Gouvernements et syndicats étasunien et canadien, au nom de la vertu, contre le Mexique
Sa critique détaillée et pénétrante de l’ALÉNA [8] mériterait une traduction française malgré son penchant nationaliste canadien et son pragmatisme réformiste. On y lit que le Canada réclame que les accords parallèles sur l’environnement et le travail soient intégrés dans l’ALÉNA. Or « [i]l est probable que les références aux normes du travail et de l’environnement ressembleront à celles déjà présentées par le Bureau du représentant du commerce des États-unis (USTR) car les deux pays les avaient déjà adoptées pour le Partenariat trans-Pacifique (TPP). » Car l’intérêt des deux larrons, et celui des bureaucraties syndicales des deux pays, est le même :
« Au risque de paraître cynique, il y a peut-être une autre raison moins altruiste pour le Canada et les États-Unis d’inclure des normes plus strictes en matière de travail et d’environnement dans l’ALENA 2.0. Parce que la question de la perte d’emplois américains était au centre de la décision du président Trump de commencer ce processus de renégociation, il ne faut pas beaucoup d’imagination pour penser que promouvoir des normes de travail plus élevées et augmenter les salaires des travailleurs mexicains profiterait à l’industrie automobile américaine (et canadienne)… »

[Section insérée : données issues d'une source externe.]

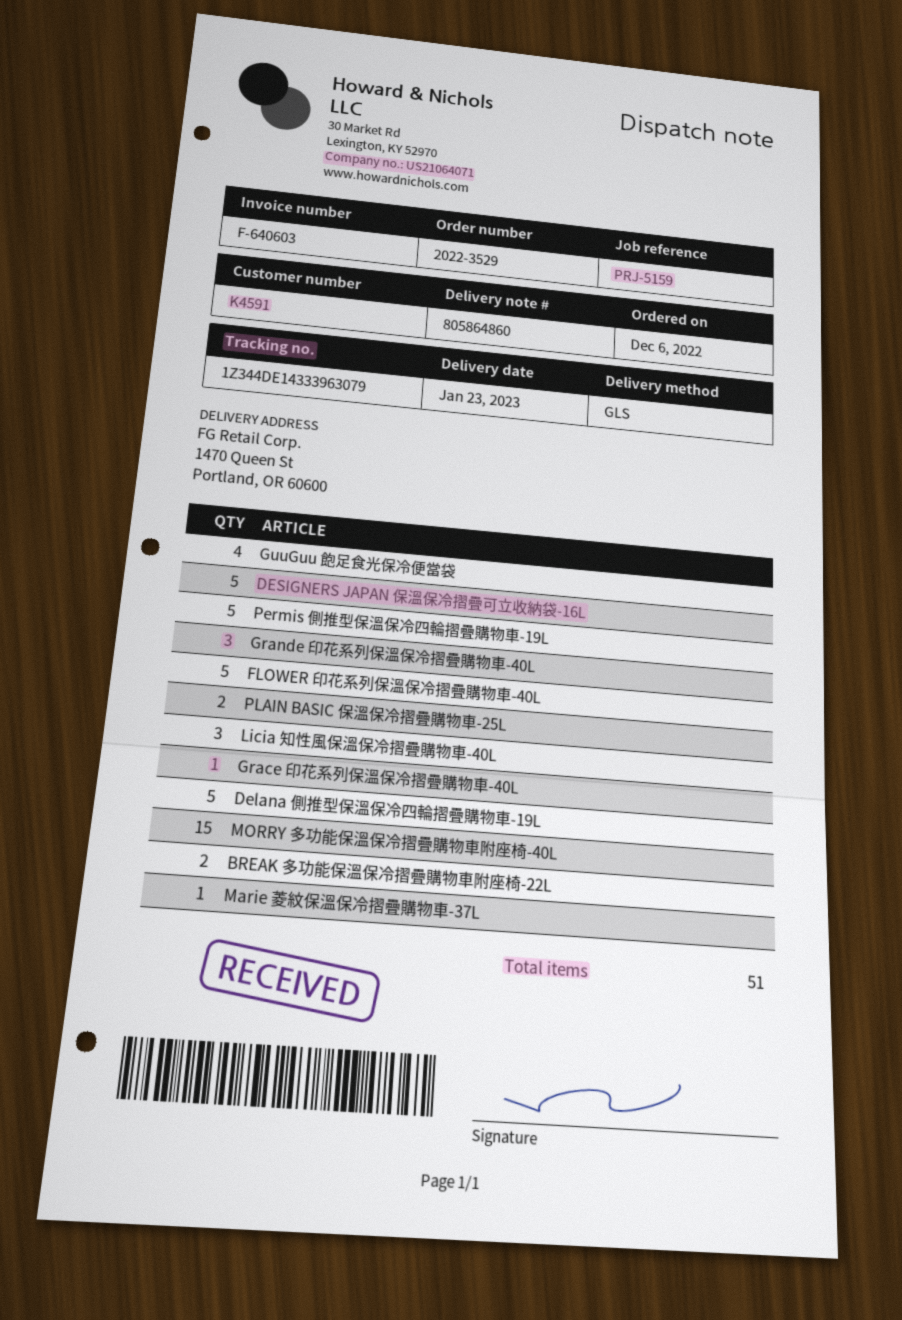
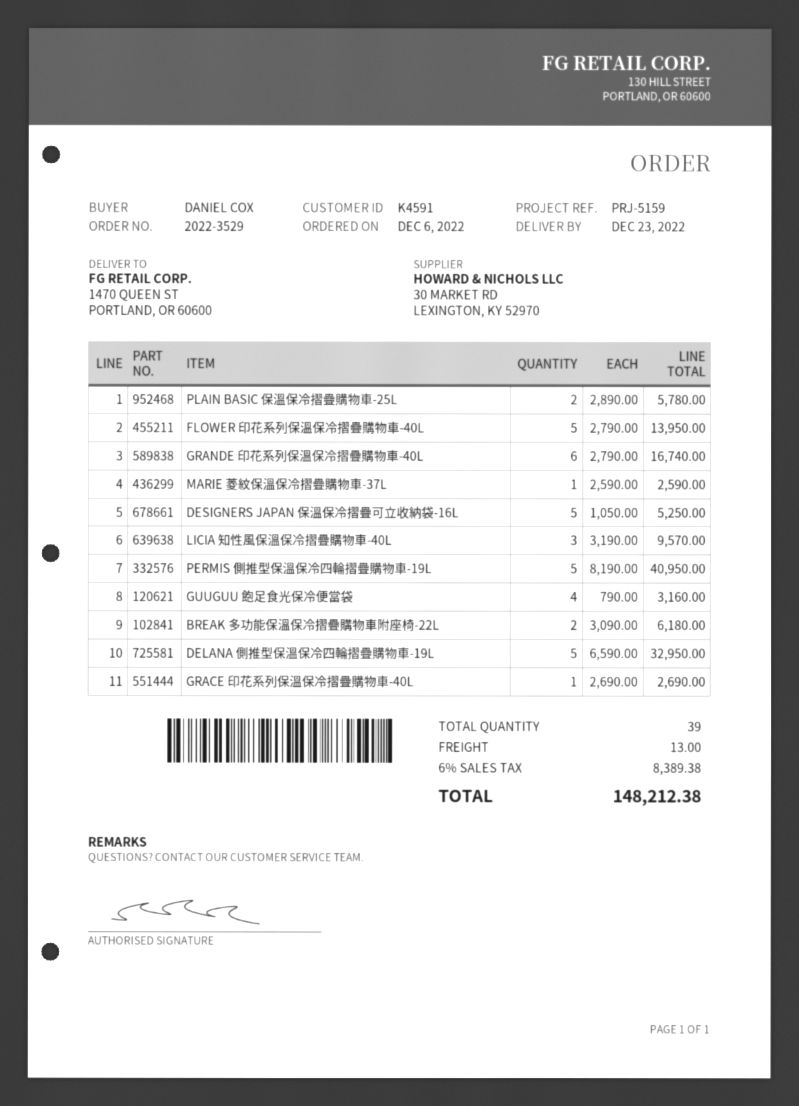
delivery date: 2023-01-23 -> 2022-12-23
Grande 印花系列保溫保冷摺疊購物車-40L: 3 -> 6
MORRY 多功能保溫保冷摺疊購物車附座椅-40L: 15 -> none
total quantity: 51 -> 39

Comme pour la législation du travail, le Mexique compense son faible rapport de force économique en galvaudant sa législation de l’environnement : « Le Mexique a des lois environnementales assez strictes mais autorise régulièrement les sociétés étrangères à les violer. Le chapitre sur l’environnement pourrait être utilisé pour obliger le Mexique à rendre compte de cette divergence, affaiblissant ainsi son avantage »compétitif« de permettre le bris de ses règles environnementales. » Quant aux nouveaux chapitres sur le genre et sur les nations aborigènes demandés par le Canada, ils sont pour le premier une « aspiration non-contraignante » et pour le deuxième un moyen de « causer des conflits entre les Premières Nations qui ont été victimes de grandes sociétés extractives qui revendiquent leurs droits en vertu de l’ALÉNA et d’autres accords commerciaux, et celles qui croient qu’un chapitre sur les droits autochtones dans l’ALÉNA améliorera leurs possibilités économiques. »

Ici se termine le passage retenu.